The main bit of good news is that Europe was not taken over by an extremist wave of discontent, from the left or the right. There was neither a tidal wave of socialism nor a tidal wave of nationalist populism. Democracy and free markets are safe for now (to the extent that markets have really been safe in Europe for the past 90 years… but this is not a harbinger of communism or nationalist autarky).

Some more interesting results emerged at the national level. In Germany, the far-right Alternative for Germany (AfD) beat the chancellor’s Social Democrats by two percentage points (15.9 percent to 13.9 percent), further weakening the ruling coalition. In France, the far-right garnered 37 percent of seats, a whopping plurality of votes (the next two parties came in at 13 percent). This could be alarming — but it could also be classic, unremarkable national electoral politics.

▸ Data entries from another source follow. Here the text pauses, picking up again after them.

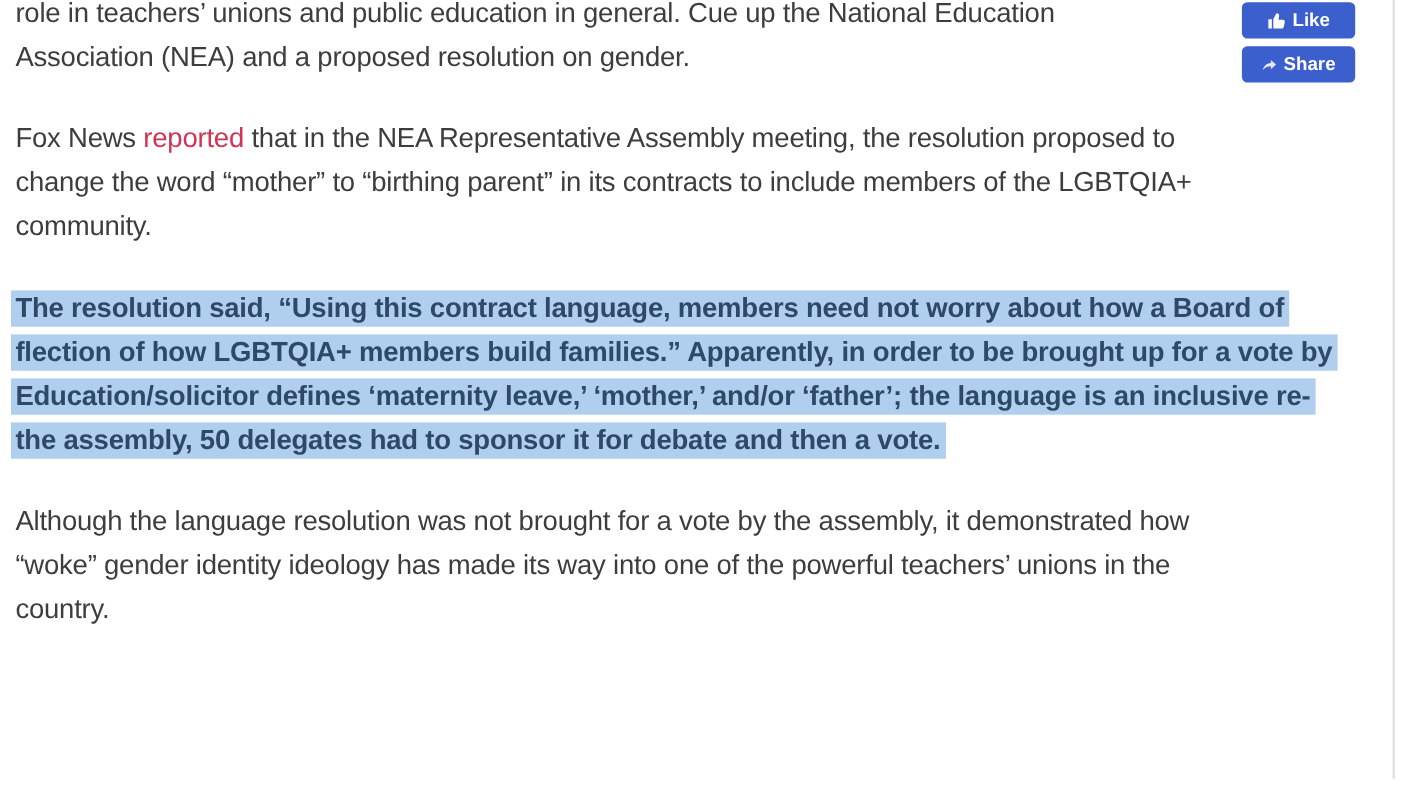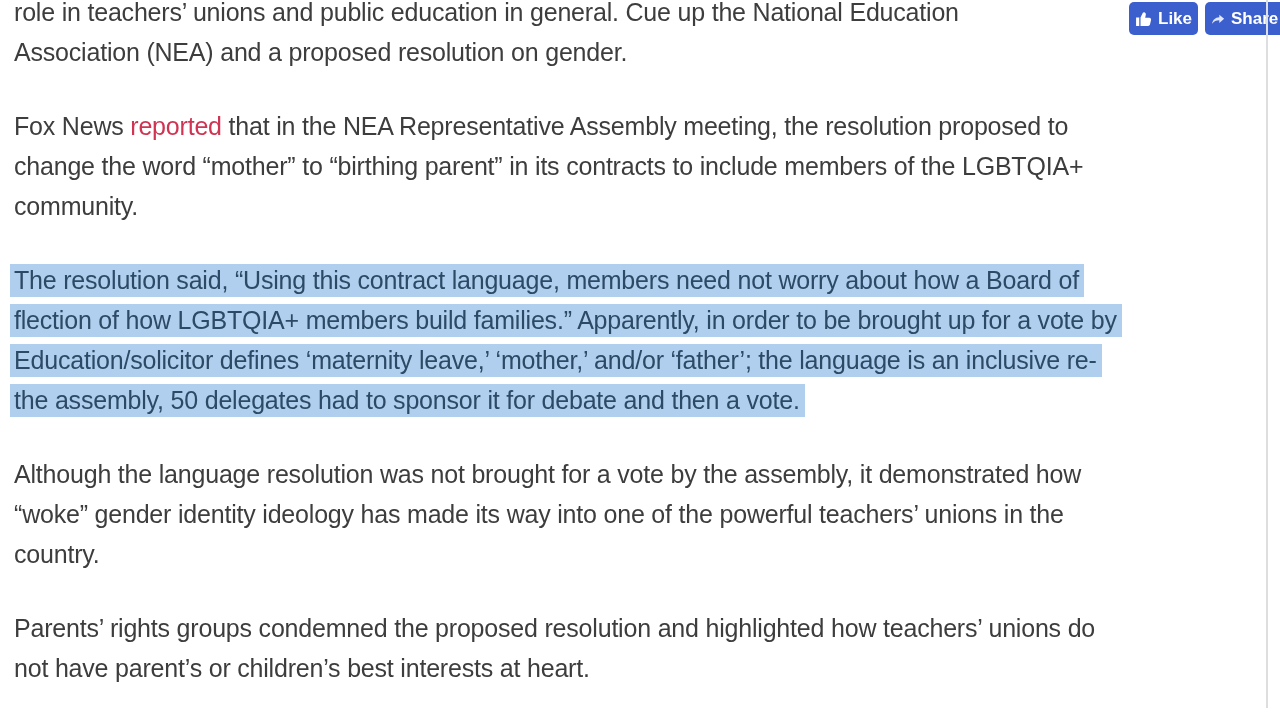"Like" .fb-col { flex-direction: row -> column }
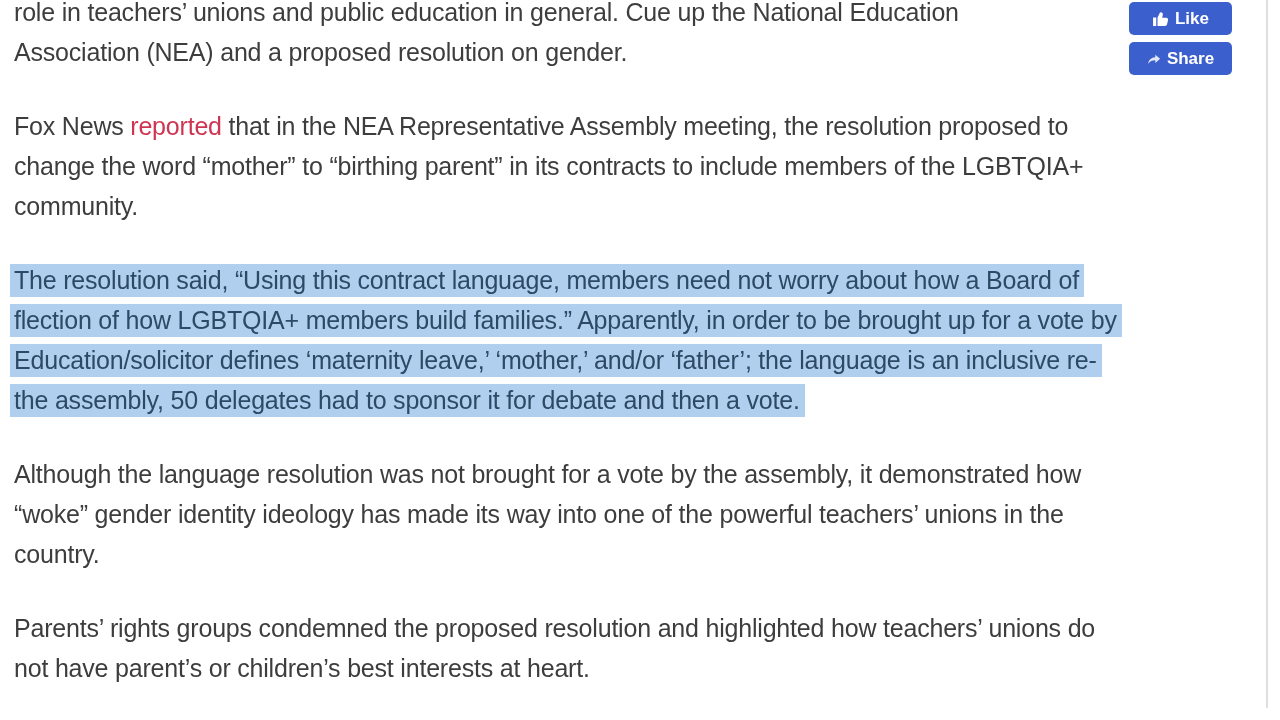"The resolution said, “Using this" .hl { font-weight: none -> bold }
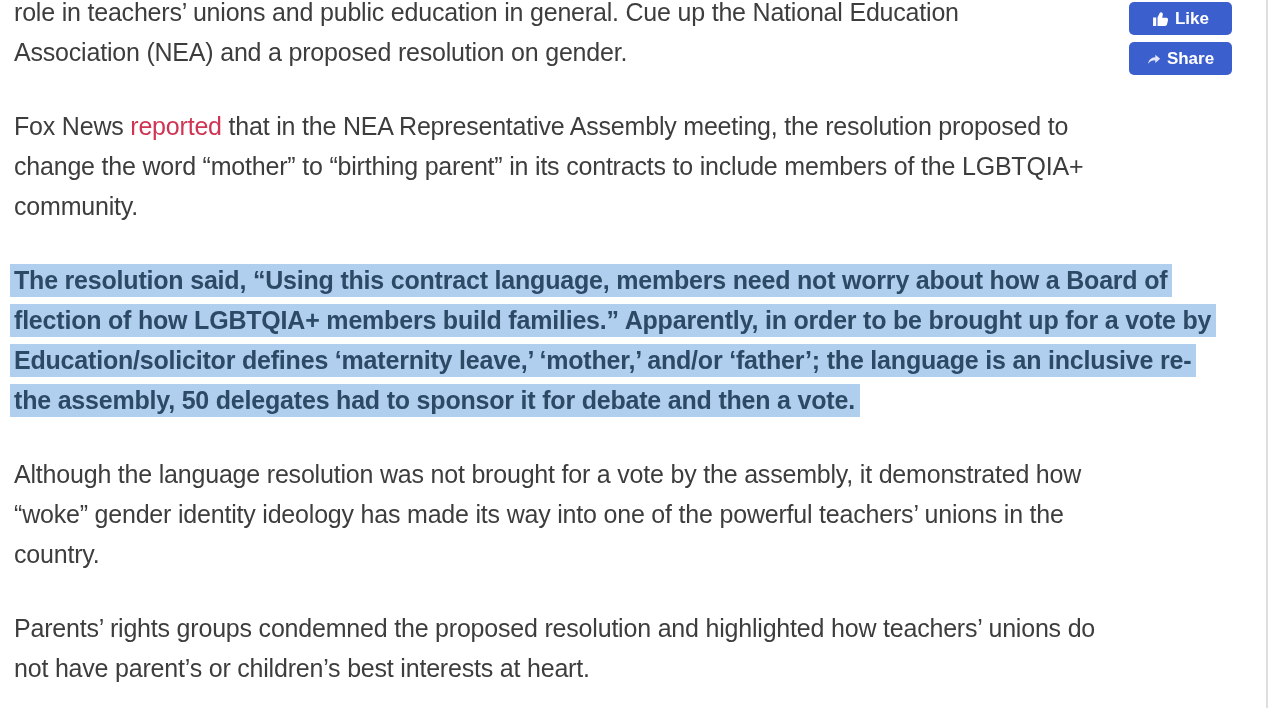"Parents’ rights groups condemned the" div.paragraph { html: <div> <div><span>Parents’ rights groups condemned the proposed resolution and highlighted how teachers’ unions do</span></div> <div><span>not have parent’s or children’s best interests at heart.</span></div> </div> -> none }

Indeed, Public Choice theory draws distinctions among the different motivations voters face. The first is altruism versus self-interest: are voters motivated by their perceived self-interest, or by their perception of what is good for the country? Keep in mind that voters are often mistaken, so what matters is their perception. The second distinction is between instrumental and expressive voting. Do voters think their ballot will affect the outcome, or are they merely expressing their frustrations? We often see voters support extremists in primaries (US-style) or first rounds (European-style) – then come to the center and their senses in the general election or second round. In economic terms, the benefit of expressing oneself freely comes at a low cost in the first round; as the cost of expressive satisfaction increases in the second round, voters move away from extremes. The same may apply in the recent European elections. European voters believe that the European Parliament is politically secondary, so they can express extremist frustrations at low cost. We should thus not take the results of the recent elections as a strong predictor of national elections (this seems to be the gamble behind French President Emmanuel Macron’s decision to weaken the far right by calling a snap national parliamentary election; the far right is likely to lose momentum as the country rallies against it in an election that actually matters).

The prospects for market liberalization in the EU aren’t good. We can expect more business as usual, if with some important marginal cuts (notably on the EU’s aggressive and expensive environmental agenda). But the recent election doesn’t represent a tidal wave of extremes. 

It may seem more discouraging for friends of liberty to be working against a milquetoast-but-relentless centrist apparatus of regulation, than against the more spectacular and exciting extremes of left and right. But, as friends of liberty think about electoral politics in the EU and the US, they would do well to remember Lord Acton’s warning:

At all times sincere friends of freedom have been rare, and its triumphs have been due to minorities, that have prevailed by associating themselves with auxiliaries whose objects often differed from their own; and this association, which is always dangerous, has been sometimes disastrous, by giving to opponents just grounds of opposition, and by kindling dispute over the spoils in the hour of success.